Les plus grands applaudissement ont été pour la premier acte, parce que toute l'attention y est fixée sur les deux personnages les plus intéressans du roman, Robinson et Vendredi. On peut y joindre un troisième personnage qui mêle aussi son mot au dialogue, c'est le perroquet de Robinson. Dugrand est parfait dans le rôle de Robinson : son costume est une copie si fidelle des estampes qui représentent ce famieux solitaire. Avec son grand bonnet, son habit de peau de chèvre, son parasol et tout l'attirail de ses armes, c'est le véritable Robinson en personne. et toutes les caricatures qu'on admire à nos divers théâtres, même celles de M. Vautour et de M. Pillule, sont moins originales et moins curieuses.
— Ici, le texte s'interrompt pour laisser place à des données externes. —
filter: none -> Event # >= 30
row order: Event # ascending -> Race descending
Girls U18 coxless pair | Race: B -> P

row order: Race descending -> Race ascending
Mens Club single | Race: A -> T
Vendredi est peint au naturel ; sa vivacité, son agilité, son amour et sa reconnaissance pour son maître, sa simplicité naïve en font un personnage tout à-la-fois intéressant et comique, très-bien rendu par Talon. La manière dont il délivre son père que les sauvages ont amené dans l'île pour le tuer et pour le manger ; la frayeur qui le fait tomber comme mort au bruit du coup de fusil qu'il vient de tirer, sur-tout les extravagances de sa joie, quand il embrasse son vieux père, sont autant de tableaux très-attachans.
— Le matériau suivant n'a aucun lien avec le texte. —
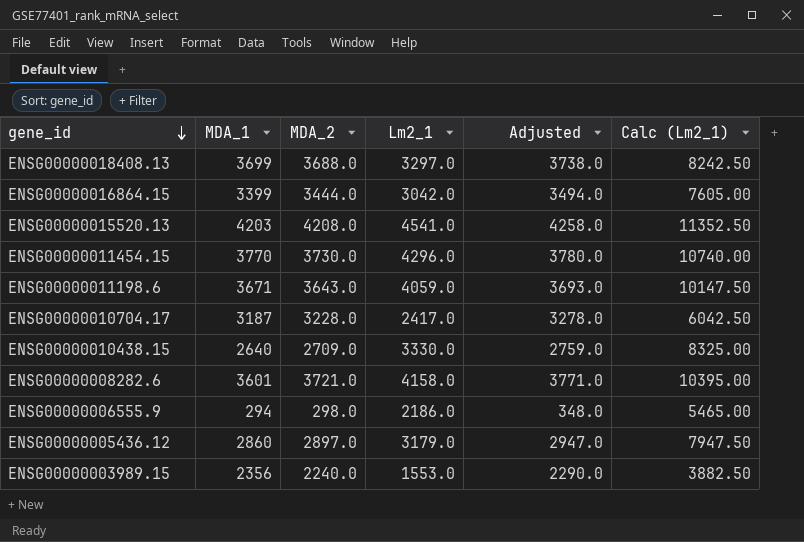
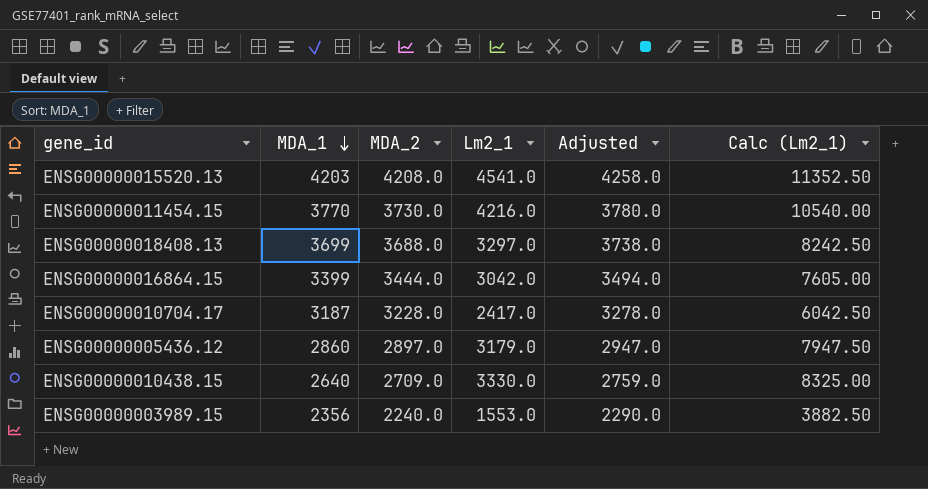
row order: gene_id descending -> MDA_1 descending
row ENSG00000011198.6: 3671 | 3643.0 | 4059.0 | 3693.0 | 10147.50 -> none
row ENSG00000008282.6: 3601 | 3721.0 | 4158.0 | 3771.0 | 10395.00 -> none
row ENSG00000006555.9: 294 | 298.0 | 2186.0 | 348.0 | 5465.00 -> none
ENSG00000011454.15 | Lm2_1: 4296.0 -> 4216.0
ENSG00000011454.15 | Calc (Lm2_1): 10740.00 -> 10540.00

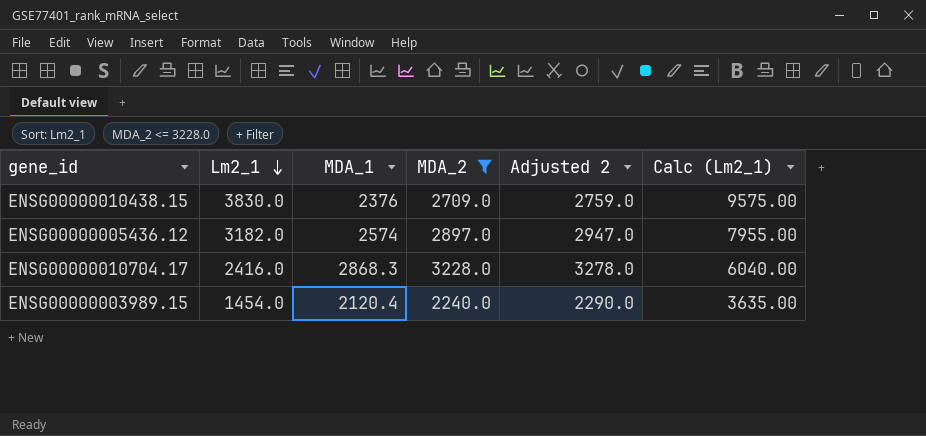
filter: none -> MDA_2 <= 3228.0
row order: MDA_1 descending -> Lm2_1 descending
column Lm2_1 | position: 4 -> 2
column name: Adjusted -> Adjusted 2
ENSG00000010438.15 | Lm2_1: 3330.0 -> 3830.0
ENSG00000010438.15 | MDA_1: 2640 -> 2376
ENSG00000010438.15 | Calc (Lm2_1): 8325.00 -> 9575.00
ENSG00000005436.12 | Lm2_1: 3179.0 -> 3182.0
ENSG00000005436.12 | MDA_1: 2860 -> 2574
ENSG00000005436.12 | Calc (Lm2_1): 7947.50 -> 7955.00
ENSG00000010704.17 | Lm2_1: 2417.0 -> 2416.0
ENSG00000010704.17 | MDA_1: 3187 -> 2868.3
ENSG00000010704.17 | Calc (Lm2_1): 6042.50 -> 6040.00
ENSG00000003989.15 | Lm2_1: 1553.0 -> 1454.0
ENSG00000003989.15 | MDA_1: 2356 -> 2120.4
ENSG00000003989.15 | Calc (Lm2_1): 3882.50 -> 3635.00

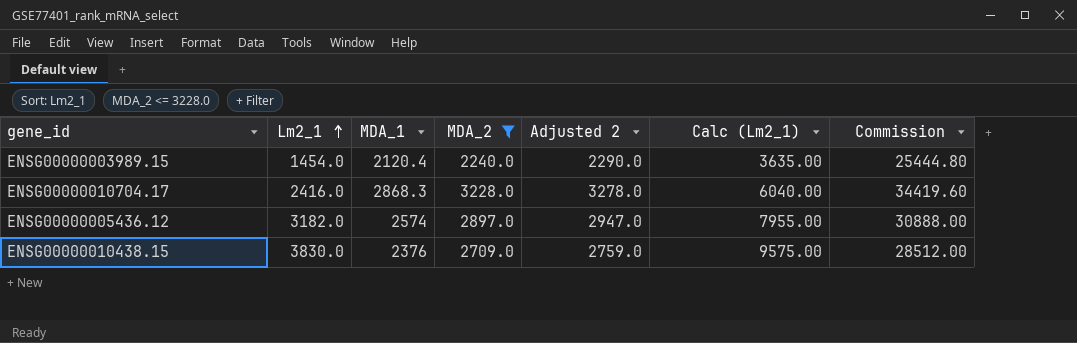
row order: Lm2_1 descending -> Lm2_1 ascending
column Commission | formula: none -> [MDA_1] * 12

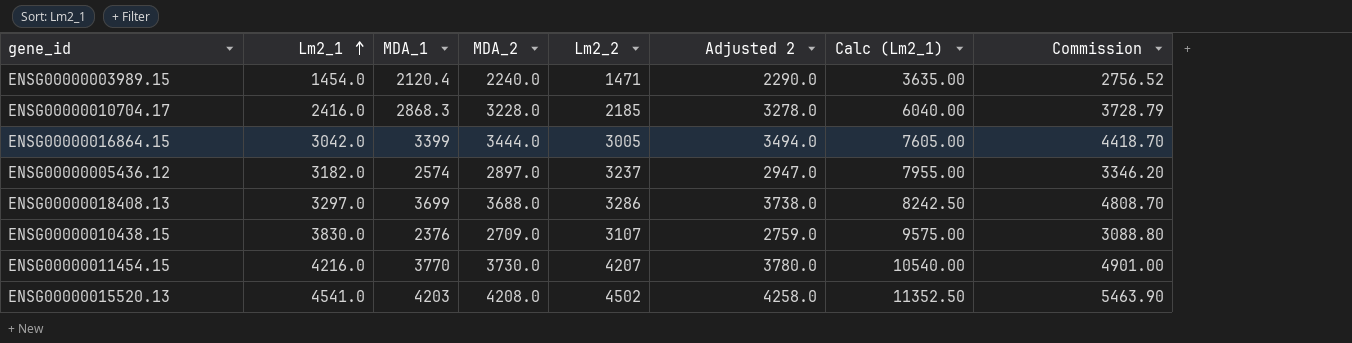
filter: MDA_2 <= 3228.0 -> none
column Lm2_2 | position: none -> 5
column Commission | formula: [MDA_1] * 12 -> [MDA_1] * 1.3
Lorsque les Anglais débarquent dans l'île, l'intérêt se divise, et quoiqu'on ne perde jamais de vue Robinson et Vendredi, cependant on s'occupe du sort du capitaine et des autres personnes que les révoltés veulent abandonner dans l'île. Il y a sur-tout un officier nommé Latrombe, marin déterminé, dont la fougue, les boutades et l'accent provençal font beaucoup rire : ce rôle est joué par Bourdais avec une énergie plaisante.
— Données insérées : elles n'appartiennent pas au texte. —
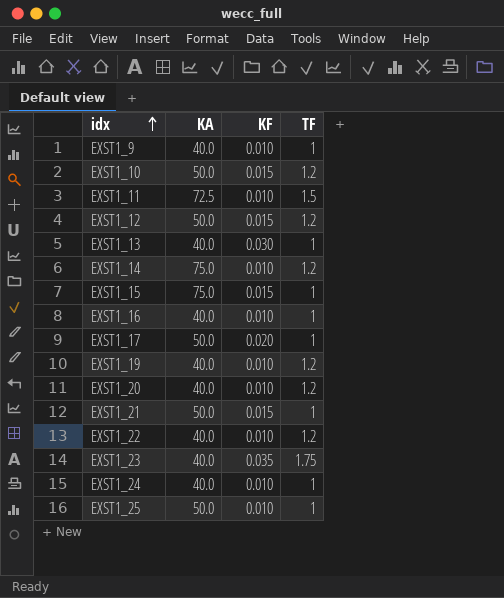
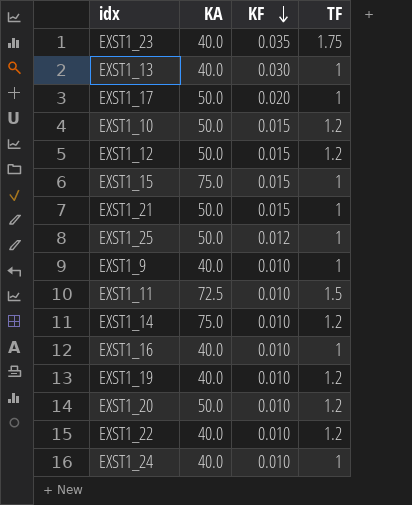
row order: idx ascending -> KF descending
EXST1_25 | KF: 0.010 -> 0.012
EXST1_20 | KA: 40.0 -> 50.0

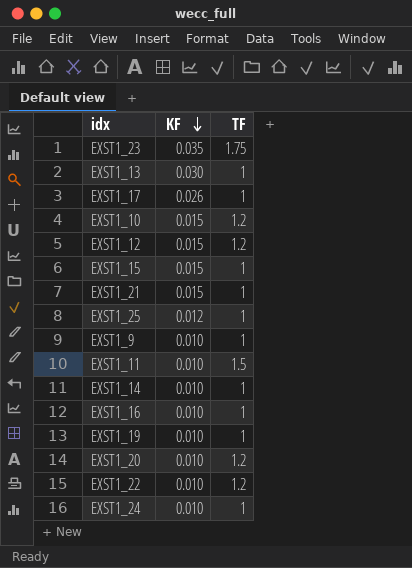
column KA | position: 2 -> none
EXST1_17 | KF: 0.020 -> 0.026
EXST1_14 | TF: 1.2 -> 1
EXST1_19 | TF: 1.2 -> 1

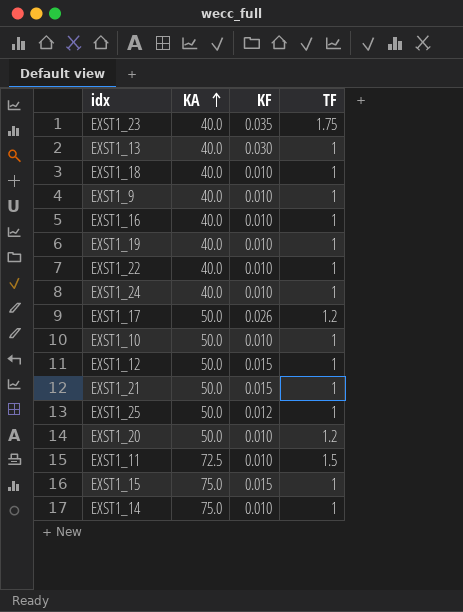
row order: KF descending -> KA ascending
column KA | position: none -> 2
row EXST1_18: none -> 40.0 | 0.010 | 1
EXST1_22 | TF: 1.2 -> 1
EXST1_17 | TF: 1 -> 1.2
EXST1_10 | KF: 0.015 -> 0.010
EXST1_10 | TF: 1.2 -> 1
EXST1_12 | TF: 1.2 -> 1

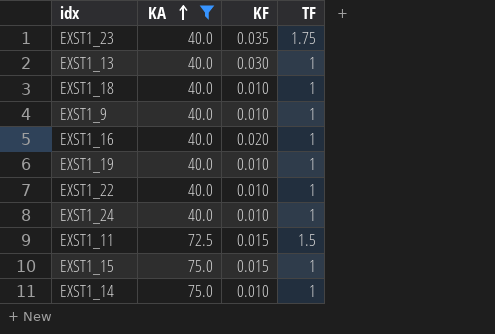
filter: none -> KA != 50.0
EXST1_16 | KF: 0.010 -> 0.020
EXST1_11 | KF: 0.010 -> 0.015

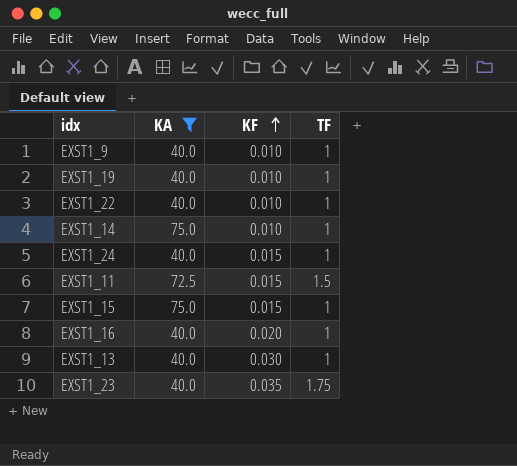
row order: KA ascending -> KF ascending
row EXST1_18: 40.0 | 0.010 | 1 -> none
EXST1_24 | KF: 0.010 -> 0.015

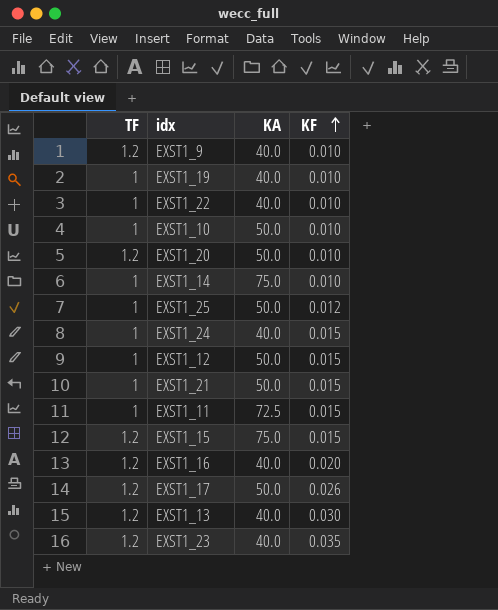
filter: KA != 50.0 -> none
column TF | position: 4 -> 1
EXST1_9 | TF: 1 -> 1.2
EXST1_11 | TF: 1.5 -> 1
EXST1_15 | TF: 1 -> 1.2
EXST1_16 | TF: 1 -> 1.2
EXST1_13 | TF: 1 -> 1.2
EXST1_23 | TF: 1.75 -> 1.2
Atkins à la tête des rebelles, le capitaine avec les officiers qui lui sont restés fidèles, éprouvent des fortunes diverses qui forment le nœud du mélodrame : il est tellement serré, qu'il serait difficile d'analyser cette foule d'incident. Vendredi se distingue toujours par ses tours d'adresse ; mais Robinson est un peu éclipsé : cependant il a retrouvé son frère dans le capitaine et son fils dans un jeune officier du vaisseau, et c'est du succès de l'aventure que dépend son retour dans sa patrie, ce qui le lie plus étroitement à tous les événement. Enfin, après bien des tentatives, des allarmes et des dangers, le destin se déclare pour les honnêtes gens. Atkins et les scélérats de sa suite restent dans l'île ; Robinson s'embarque avec son frère et son fils. La victoire est due principalement au père de Vendredi, qui amène au secours de Robinson une troupe de sauvages de sa tribu. Le stratagème qu'il met en œuvre est fort singulier : par son ordre, chacun de ses guerriers coupe une grosse branche d'arbre qu'il porte devant lui, de manière que la troupe, invisible à ses ennemis, est une forêt ambulante.

Les décorations ne sont pas la partie la moins curieuse de ce mélodrame, spécialement celle du troisième arts : par malheur , ce sont des beautés dispendieuses. Si les auteurs font quelques frais de talens pour alimenter l'esprit, les entrepreneurs font de grandes dépenses d'argent pour repaître les yeux de l'assemblée ; ils pensent avec quelque raison qu'il y a plus de spectateurs qui ont des yeux, qu'il n'y en a qui ont de l'esprit. Il est vrai que ces avances de fonds sont presque toujours de grosses usures : la curiosité des spectateurs est rarement ingrate, et l'intérêt qu'on lui fait payer est le plus fort qui existe dans le commerce, il est probable que la grande variété et les situations piquantes de ce mélodrame, les combats, les danses des sauvages réunies à la beauté des décorations et à la renommée de Robinson, attireront long-temps la foule. On dit qu'on a représenté autrefois, aux Boulevards, une pantomime de Robinson : c'était un beau sujet perdu que M. Pixérécourt a remis au théâtre, et qu'il a sans doute fort embelli.

Quant au roman dont on a tiré ce mélodrame, son succès ne s'est jamais démenti : à travers tout le fatras dont il est rempli, et sous une apparence de simplicité naïve, on y démêle des vues très-profondes et d'une très-saine philosophie. Son but est de faire sentir la nécessité et les avantages de la société pour l'homme.

D’après le tome I du Théâtre choisi de G. de Pixerécourt, p. LXV, Robinson Crusoé a été représenté 366 fois à Paris et 386 fois en province, soit 752 représentations.